Editorial 0, 2010/01
Este número inaugural da Revista de Estudos Políticos inclui, em sua primeira seção, cinco artigos que versam sobre temas variados. No primeiro deles, Diogo Pires Aurélio aborda a relação entre soberania e representação no pensamento político moderno. O segundo artigo, de Victor Barros, trata das representações de Cabo Verde a partir da imaginação sobre a experiência colonial brasileira. Em seguida, Glaucia Villas Boas apresenta um panorama da obra de Maria Isaura Pereira de Queiroz, socióloga brasileira com estudos representativos sobre sociedade rural e classes no Brasil. O artigo de André Duarte investiga a concepção do político subjacente à reconstrução de Hanna Arendt da polis grega. Por fim, João Marcelo Maia associa o tema do pensamento social brasileiro à imaginação pós-colonial.
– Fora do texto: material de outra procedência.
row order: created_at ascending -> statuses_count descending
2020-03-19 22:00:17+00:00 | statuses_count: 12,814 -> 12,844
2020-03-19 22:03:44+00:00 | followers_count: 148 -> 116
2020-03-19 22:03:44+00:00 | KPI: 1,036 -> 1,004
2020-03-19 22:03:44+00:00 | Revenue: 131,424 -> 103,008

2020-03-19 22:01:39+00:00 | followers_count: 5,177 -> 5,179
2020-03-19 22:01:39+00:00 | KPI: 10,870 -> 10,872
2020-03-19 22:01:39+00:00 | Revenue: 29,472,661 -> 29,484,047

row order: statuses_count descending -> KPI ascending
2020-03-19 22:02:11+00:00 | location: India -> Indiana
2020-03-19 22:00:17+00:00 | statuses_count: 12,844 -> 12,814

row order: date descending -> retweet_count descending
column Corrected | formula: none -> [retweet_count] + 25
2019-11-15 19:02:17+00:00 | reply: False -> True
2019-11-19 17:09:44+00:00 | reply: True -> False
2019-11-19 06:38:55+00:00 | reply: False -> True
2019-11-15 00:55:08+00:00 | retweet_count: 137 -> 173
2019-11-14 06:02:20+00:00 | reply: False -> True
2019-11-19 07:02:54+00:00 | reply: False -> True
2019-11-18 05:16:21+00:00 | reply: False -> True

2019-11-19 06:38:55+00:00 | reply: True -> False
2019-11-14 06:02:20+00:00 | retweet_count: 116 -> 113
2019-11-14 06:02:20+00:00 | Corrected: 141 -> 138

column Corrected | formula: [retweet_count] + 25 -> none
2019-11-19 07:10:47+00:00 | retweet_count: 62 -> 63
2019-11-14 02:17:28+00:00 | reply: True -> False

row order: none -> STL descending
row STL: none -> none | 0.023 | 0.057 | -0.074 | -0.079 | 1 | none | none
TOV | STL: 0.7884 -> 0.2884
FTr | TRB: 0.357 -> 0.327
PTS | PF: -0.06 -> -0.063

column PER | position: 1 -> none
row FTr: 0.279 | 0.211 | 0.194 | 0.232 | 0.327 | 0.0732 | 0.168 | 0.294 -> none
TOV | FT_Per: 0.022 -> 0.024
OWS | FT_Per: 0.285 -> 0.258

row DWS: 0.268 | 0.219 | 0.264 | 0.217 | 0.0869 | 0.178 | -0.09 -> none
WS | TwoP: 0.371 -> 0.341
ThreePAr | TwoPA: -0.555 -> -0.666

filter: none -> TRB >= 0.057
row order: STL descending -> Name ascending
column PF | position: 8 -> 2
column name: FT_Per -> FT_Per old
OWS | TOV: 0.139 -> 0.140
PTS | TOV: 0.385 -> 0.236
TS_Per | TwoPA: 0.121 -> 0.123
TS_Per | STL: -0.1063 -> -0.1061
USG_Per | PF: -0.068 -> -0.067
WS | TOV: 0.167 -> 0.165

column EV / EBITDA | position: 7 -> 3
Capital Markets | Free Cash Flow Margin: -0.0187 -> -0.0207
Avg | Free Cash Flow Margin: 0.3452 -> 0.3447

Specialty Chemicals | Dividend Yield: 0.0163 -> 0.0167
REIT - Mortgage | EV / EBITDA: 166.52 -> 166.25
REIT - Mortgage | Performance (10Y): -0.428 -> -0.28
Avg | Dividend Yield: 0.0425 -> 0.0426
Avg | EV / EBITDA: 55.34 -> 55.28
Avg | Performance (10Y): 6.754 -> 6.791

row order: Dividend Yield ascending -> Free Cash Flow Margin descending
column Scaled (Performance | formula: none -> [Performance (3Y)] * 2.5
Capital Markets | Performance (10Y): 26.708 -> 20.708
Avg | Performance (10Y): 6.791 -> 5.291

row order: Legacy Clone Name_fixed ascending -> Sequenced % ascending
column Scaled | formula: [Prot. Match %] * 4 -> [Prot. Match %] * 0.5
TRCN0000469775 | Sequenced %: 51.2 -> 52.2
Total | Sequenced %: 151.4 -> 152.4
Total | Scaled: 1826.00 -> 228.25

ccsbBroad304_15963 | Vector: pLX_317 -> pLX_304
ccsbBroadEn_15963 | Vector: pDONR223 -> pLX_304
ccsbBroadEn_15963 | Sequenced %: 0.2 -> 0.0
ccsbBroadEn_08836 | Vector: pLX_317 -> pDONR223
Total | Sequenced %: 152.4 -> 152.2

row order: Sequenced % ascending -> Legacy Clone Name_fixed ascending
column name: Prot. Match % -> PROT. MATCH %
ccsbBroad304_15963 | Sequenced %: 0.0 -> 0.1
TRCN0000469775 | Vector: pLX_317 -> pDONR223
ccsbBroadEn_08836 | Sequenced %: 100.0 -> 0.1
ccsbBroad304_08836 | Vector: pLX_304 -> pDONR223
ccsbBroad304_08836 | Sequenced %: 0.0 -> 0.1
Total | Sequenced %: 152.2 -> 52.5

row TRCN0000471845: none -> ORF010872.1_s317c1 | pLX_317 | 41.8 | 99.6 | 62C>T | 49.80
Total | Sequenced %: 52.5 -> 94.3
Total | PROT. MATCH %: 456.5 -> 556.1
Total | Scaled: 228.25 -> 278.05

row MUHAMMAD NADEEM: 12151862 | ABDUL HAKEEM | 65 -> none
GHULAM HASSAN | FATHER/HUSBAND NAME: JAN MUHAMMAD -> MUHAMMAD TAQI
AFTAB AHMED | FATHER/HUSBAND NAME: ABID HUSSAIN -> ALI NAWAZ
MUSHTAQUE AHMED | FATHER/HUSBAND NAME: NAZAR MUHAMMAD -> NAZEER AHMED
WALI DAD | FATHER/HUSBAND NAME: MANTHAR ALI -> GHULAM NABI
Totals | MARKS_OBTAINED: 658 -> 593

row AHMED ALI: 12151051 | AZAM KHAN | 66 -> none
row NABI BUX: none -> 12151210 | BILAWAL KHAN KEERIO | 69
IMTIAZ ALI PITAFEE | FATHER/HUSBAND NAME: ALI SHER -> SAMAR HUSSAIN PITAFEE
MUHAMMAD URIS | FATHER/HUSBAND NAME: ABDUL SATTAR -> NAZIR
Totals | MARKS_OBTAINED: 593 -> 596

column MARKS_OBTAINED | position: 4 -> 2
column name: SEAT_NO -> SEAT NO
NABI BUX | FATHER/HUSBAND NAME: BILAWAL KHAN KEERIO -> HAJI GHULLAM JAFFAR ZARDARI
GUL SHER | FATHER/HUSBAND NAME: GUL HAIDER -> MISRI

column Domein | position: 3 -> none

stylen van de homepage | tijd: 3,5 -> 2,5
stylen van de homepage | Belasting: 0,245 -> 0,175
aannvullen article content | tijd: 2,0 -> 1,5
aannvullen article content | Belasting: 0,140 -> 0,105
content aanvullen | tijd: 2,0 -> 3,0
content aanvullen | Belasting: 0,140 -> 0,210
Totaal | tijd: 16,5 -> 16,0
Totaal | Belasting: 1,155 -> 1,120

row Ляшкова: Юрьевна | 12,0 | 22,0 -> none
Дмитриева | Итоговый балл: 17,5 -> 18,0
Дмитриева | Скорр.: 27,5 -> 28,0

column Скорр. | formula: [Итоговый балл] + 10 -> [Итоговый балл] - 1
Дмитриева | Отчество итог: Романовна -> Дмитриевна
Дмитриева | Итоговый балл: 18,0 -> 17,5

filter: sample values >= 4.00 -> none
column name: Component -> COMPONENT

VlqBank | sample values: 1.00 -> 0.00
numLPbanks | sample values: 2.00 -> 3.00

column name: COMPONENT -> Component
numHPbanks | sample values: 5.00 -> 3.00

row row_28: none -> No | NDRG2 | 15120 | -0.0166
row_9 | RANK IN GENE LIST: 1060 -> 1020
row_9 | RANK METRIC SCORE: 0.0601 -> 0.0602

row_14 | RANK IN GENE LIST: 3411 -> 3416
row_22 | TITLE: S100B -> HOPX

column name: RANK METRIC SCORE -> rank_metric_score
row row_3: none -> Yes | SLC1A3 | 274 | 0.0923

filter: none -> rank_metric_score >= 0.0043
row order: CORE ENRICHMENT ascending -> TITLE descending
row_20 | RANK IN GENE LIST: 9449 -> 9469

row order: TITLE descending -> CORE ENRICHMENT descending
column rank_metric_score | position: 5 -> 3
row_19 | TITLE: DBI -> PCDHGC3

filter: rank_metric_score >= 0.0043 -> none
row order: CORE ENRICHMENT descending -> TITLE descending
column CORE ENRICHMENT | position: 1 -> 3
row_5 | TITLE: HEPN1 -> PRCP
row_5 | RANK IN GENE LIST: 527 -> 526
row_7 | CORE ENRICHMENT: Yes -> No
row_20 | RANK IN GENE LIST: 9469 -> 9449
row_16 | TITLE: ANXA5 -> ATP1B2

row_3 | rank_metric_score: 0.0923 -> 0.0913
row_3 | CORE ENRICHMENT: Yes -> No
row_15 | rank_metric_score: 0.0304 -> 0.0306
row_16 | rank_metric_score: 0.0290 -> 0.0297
A segunda seção da revista inclui resenha de Bernardo Bianchi Barata Ribeiro sobre Coerção, capital e estados europeus (990-1992), de Charles Tilly, vinte anos depois de sua publicação original nos Estados Unidos.
Em seguida, a terceira seção reúne a primeira parte do Arquivo Assis Brasil, que terá seguimento na próxima edição da revista. Assis Brasil foi um político liberal gaúcho com importante atuação no período da Primeira República brasileira. Além de uma nota de apresentação ao político e ao dossiê e de um levantamento dos fatos mais significativos de sua biografia diplomática e política, este número traz a público duas conferências. A primeira delas, O Oportunismo e Revolução, de 1880, é ilustrativa do envolvimento do político com a propaganda republicana. A segunda conferência, intitulada A Situação, de 1905, consiste na defesa vigorosa da experiência do novo regime político. A publicação deste dossiê inaugura a preocupação dos editores da Revista de Estudos Políticos em divulgar material de referência para estudiosos dos diversos campos da teoria política. Vale notar que os documentos reunidos neste projeto editorial permaneceram, por longo tempo, escassamente disponíveis para leitura em edições de época, no arquivo pessoal do político, em Pedras Altas, no Rio Grande do Sul, e, no caso de discursos na Câmara, nos anais do Congresso.
Por fim, por ocasião dos dez anos da República Democrática do Timor-Leste, este número inaugural encerra-se com entrevista exclusiva com o presidente José Ramos Horta, prêmio Nobel da Paz em 1996. Nesta oportunidade, o político trata de temas diversos como identidade lingüística, religião e cooperação internacional no contexto timorense.